🤖 AI Summary
This work addresses the instability of updates and the difficulty in handling non-differentiable or discontinuous cost functions in stochastic trajectory optimization by reinterpreting the STOMP algorithm from a variational inference perspective. It introduces a proximal inference framework that incorporates a KL divergence regularizer between successive Gaussian proposal distributions into the objective, yielding a closed-form mean update with a trust-region interpretation.

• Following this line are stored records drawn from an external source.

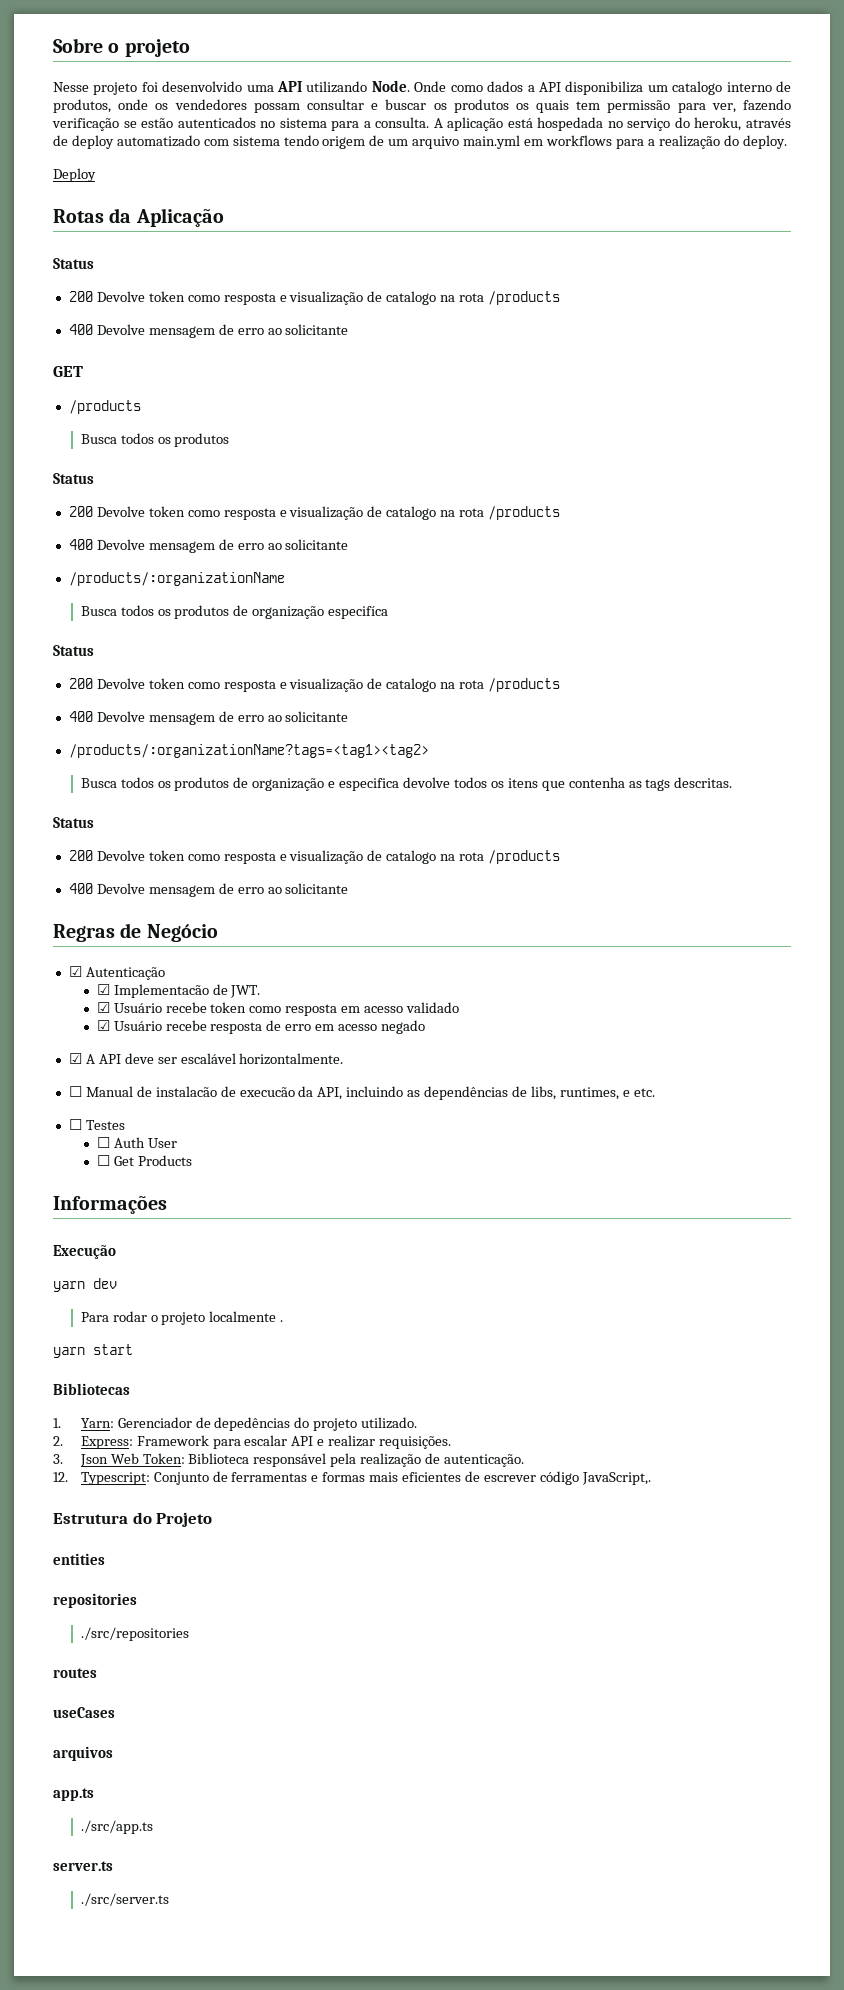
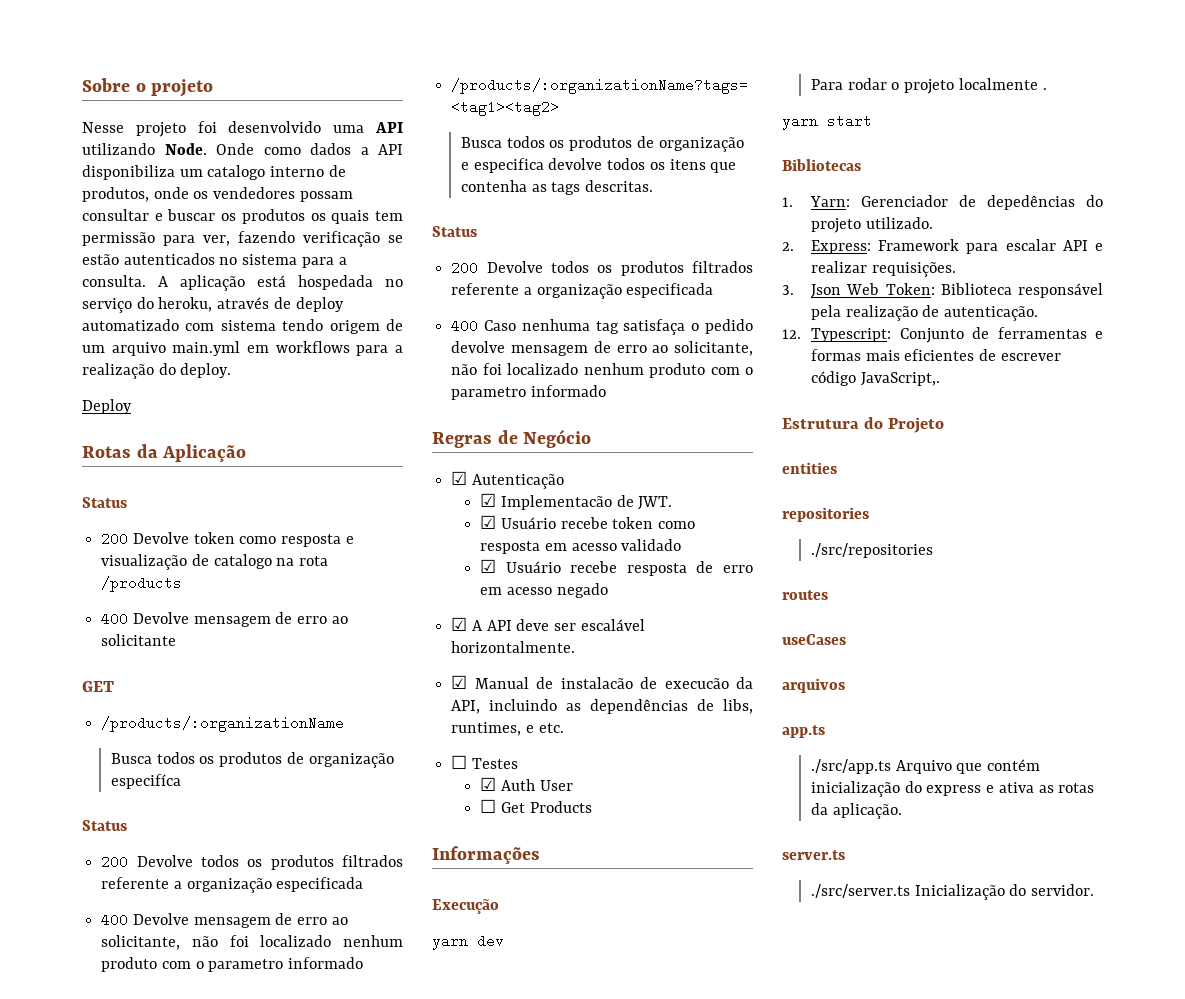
[68,400,141,414] [80,433,230,447] [53,473,94,484] [68,506,561,520] [68,539,349,553] // /products // Busca todos os produtos // Status // 200 Devolve token como resposta e visualização de catalogo na rota /products // 400 Devolve mensagem de erro ao solicitante -> (114, 686) none
[148,678,561,692] [68,711,349,725] token como resposta e visualização de catalogo na rota /products // 400 Devolve mensagem de erro ao solicitante -> [200,855,403,870] [101,877,364,893] [101,913,348,928] [101,935,403,950] [101,957,364,972] todos os produtos filtrados referente a organização especificada // 400 Devolve mensagem de erro ao solicitante, não foi localizado nenhum produto com o parametro informado
[148,850,561,864] [68,883,349,897] token como resposta e visualização de catalogo na rota /products // 400 Devolve mensagem de erro ao solicitante -> [550,261,753,276] [451,283,714,299] [451,319,753,335] [451,341,753,356] [451,363,753,378] [451,385,606,400] todos os produtos filtrados referente a organização especificada // 400 Caso nenhuma tag satisfaça o pedido devolve mensagem de erro ao solicitante, não foi localizado nenhum produto com o parametro informado
[68,1086,82,1097] ☐ -> [451,675,468,689] ☑
[96,1137,110,1148] ☐ -> [480,777,497,791] ☑
(153, 1827) none -> [895,759,1041,774] [811,781,1095,797] [811,803,902,819] Arquivo que contém inicialização do express e ativa as rotas da aplicação.
(169, 1899) none -> [914,884,1095,900] Inicialização do servidor.

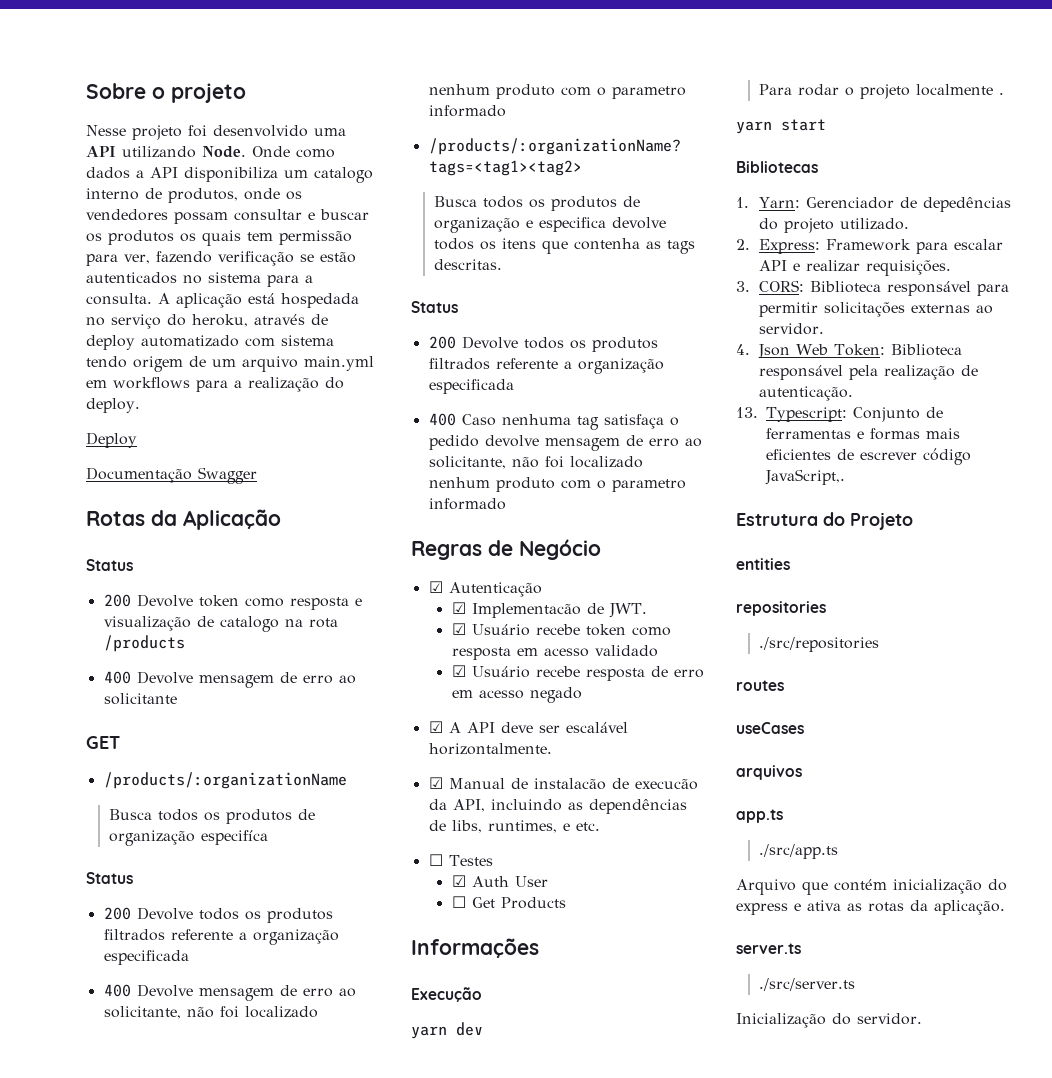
(132, 406) none -> [86,467,257,484] // Documentação Swagger
(794, 290) none -> [759,280,1010,296] [759,302,994,317] [759,323,825,335] [736,344,750,355] CORS: Biblioteca responsável para permitir solicitações externas ao servidor. // 4.
[782,329,801,339] 12. -> [736,407,758,418] 13.
(892, 766) none -> (839, 851) //
(911, 891) none -> (856, 984) //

The approach leverages importance-weighted Monte Carlo sampling to estimate expectations, enabling compatibility with arbitrary cost functions without requiring gradients. Experiments demonstrate that the method achieves an 89% success rate in robotic arm planning—outperforming CHOMP (63%) and STOMP (68%)—while producing shorter, smoother trajectories and operating at twice the speed. It also surpasses CEM and MPPI in reward performance on contact-intensive MuJoCo tasks.
📝 Abstract
Stochastic trajectory optimization methods like STOMP enable planning with non-differentiable costs, offering substantial flexibility over gradient-based approaches. We show that STOMP implicitly minimizes the KL divergence from a Boltzmann trajectory distribution, revealing an elegant Variational Inference (VI) structure underlying its updates. Building on this insight, we propose the \textit{Proximal Inference for Stochastic Trajectory Optimization} (PISTO) algorithm that stabilizes the updates by augmenting the objective with a KL regularization between successive Gaussian proposals. This proximal formulation admits a trust-region interpretation and yields closed-form mean updates computable as expectations under a surrogate distribution. We estimate these expectations via importance-weighted Monte Carlo sampling, producing a simple, derivative-free algorithm that inherits STOMP's ability to handle non-differentiable and discontinuous costs without modification. On robot arm motion planning benchmarks, PISTO achieves an 89\% success rate -- outperforming CHOMP (63\%) and STOMP (68\%) -- while producing shorter, smoother paths at twice the speed of competing stochastic methods. We further validate PISTO on contact-rich MuJoCo locomotion and manipulation tasks, where it consistently outperforms both CEM and MPPI baselines in reward.